Berlińska policja poinformowała na Twitterze, że aresztowała kierowcę, który wjechał w bramę urzędu kanclerskiego w stolicy Niemiec.
Jak informuje agencja Reutera, samochód miał na boku napisy o treści antyglobalistycznej.
#MORE Graffiti-daubed car crashes into Merkel's chancellery gate in Berlin https://t.co/AideGjeBob
— dpa news agency (@dpa_intl) November 25, 2020
Według dziennika “Bild” na skutek uderzenia przez samochód wygięło się kilka prętów ogrodzenia.
Fotografie z miejsca zdarzenia pokazywały samochód, który z jednej strony miał biały napis: “stop polityce globalizacji”, z drugiej: “wy cholerni mordercy starszych ludzi i dzieci”.
Ktoś samochodem próbował wbić się w bramę do urzędu kanclerskiego #Berlin . Na samochodzie napisy : cholerni mordercy dzieci i starszych osób, oraz stop polityce globalizacji @PolsatNewsPL pic.twitter.com/H58r13VJD1
— Tomasz S. Lejman (@tomasz_lejman) November 25, 2020
Aktualnie policja i inne służby zabezpieczają miejsce zdarzenia.

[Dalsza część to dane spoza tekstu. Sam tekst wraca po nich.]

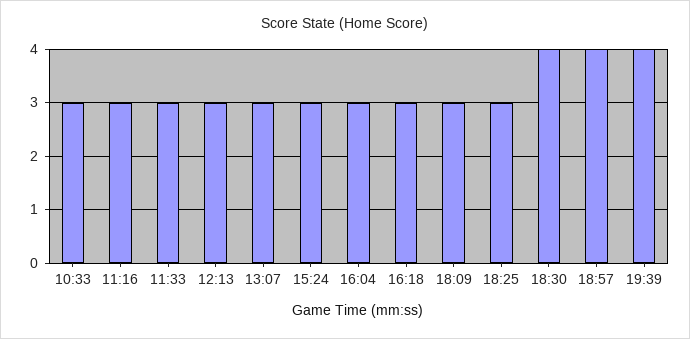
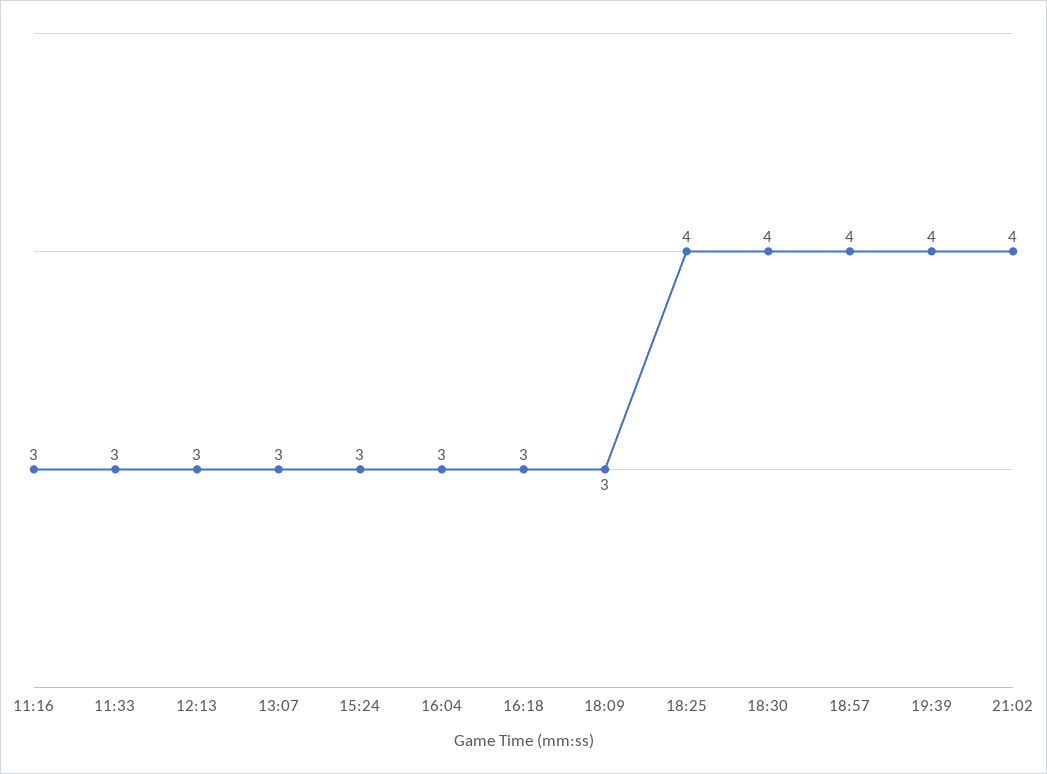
10:33: 3 -> none
18:25: 3 -> 4
21:02: none -> 4

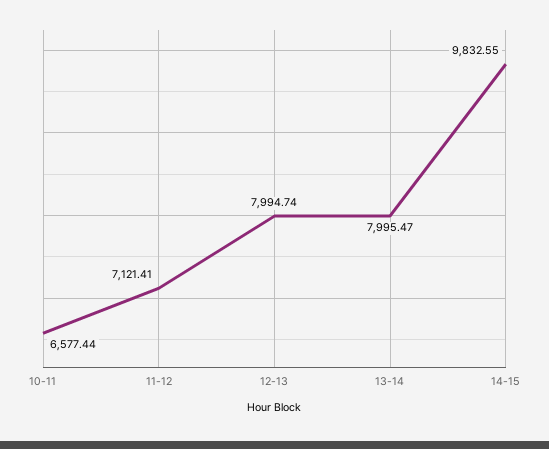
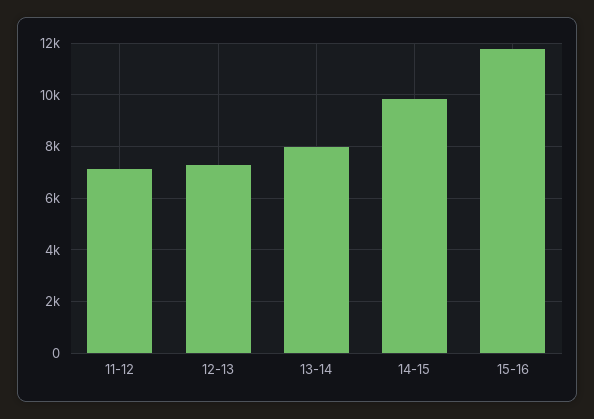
10-11: 6577.44 -> none
12-13: 7994.74 -> 7250
15-16: none -> 11750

Rzecznik niemieckiego rządu poinformował, że kanclerz Angela Merkel, członkowie jej gabinetu ani inne osoby pracujące w urzędzie nie były zagrożone w związku z incydentem przy bramie.

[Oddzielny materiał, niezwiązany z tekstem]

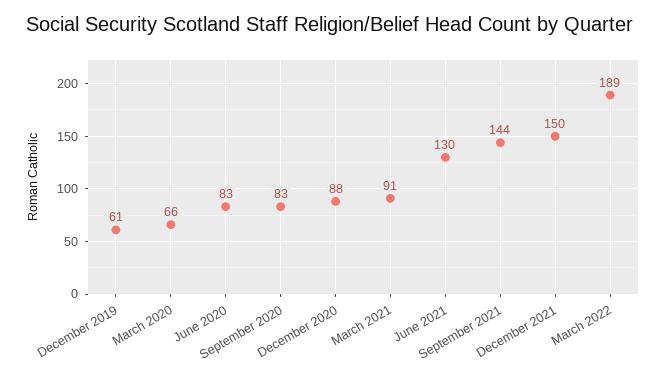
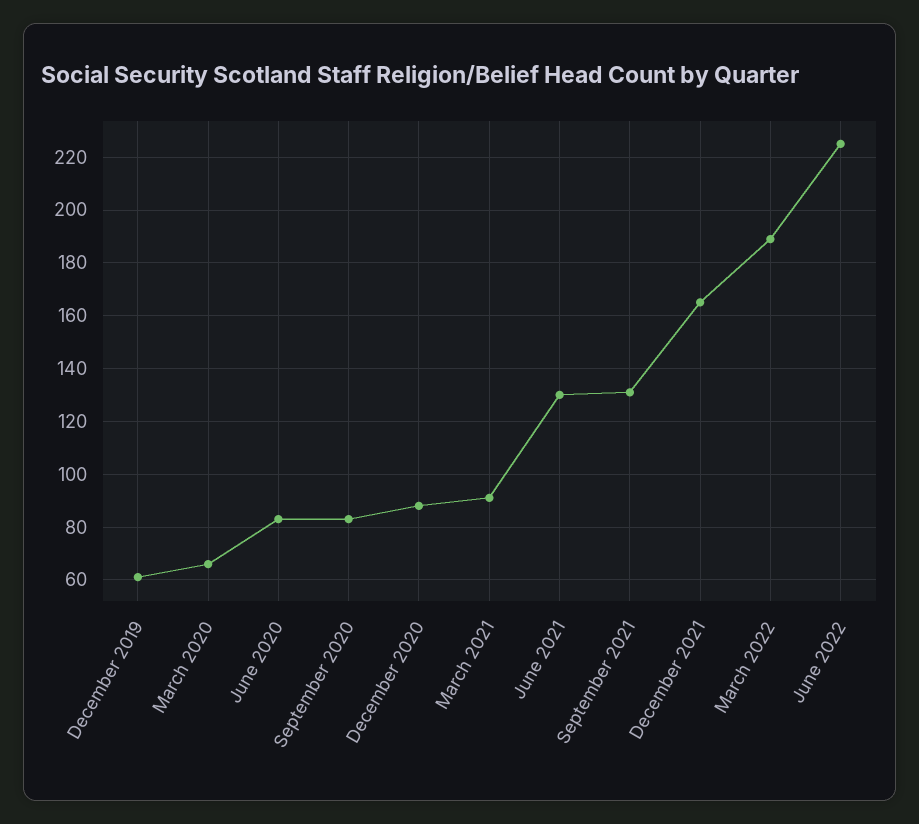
September 2021: 144 -> 130
December 2021: 150 -> 165
June 2022: none -> 225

Nie jest jasne, czy szefowa rządu przebywała w urzędzie kanclerskim w chwili zdarzenia – pisze Reuters. Z kolei agencja dpa zauważa, że trwało wówczas posiedzenie rządu.
Seibert dodał, że uderzenie w bramę skutkowało jedynie zniszczeniem mienia na niedużą skalę. Według dziennika “Bild” wygięło się kilka prętów ogrodzenia.
Straż pożarna usunęła sprzed bramy samochód, który miał tablicę rejestracyjną miasta Lippe na północnym zachodzie kraju. Według agencji Reutera nie było widać, by auto zostało w znaczący sposób uszkodzone.
Na razie nie jest jasne, czy incydent miał związek z najnowszymi protestami przeciw ograniczeniom wprowadzonym przez rząd w walce z epidemią koronawirusa – pisze agencja dpa.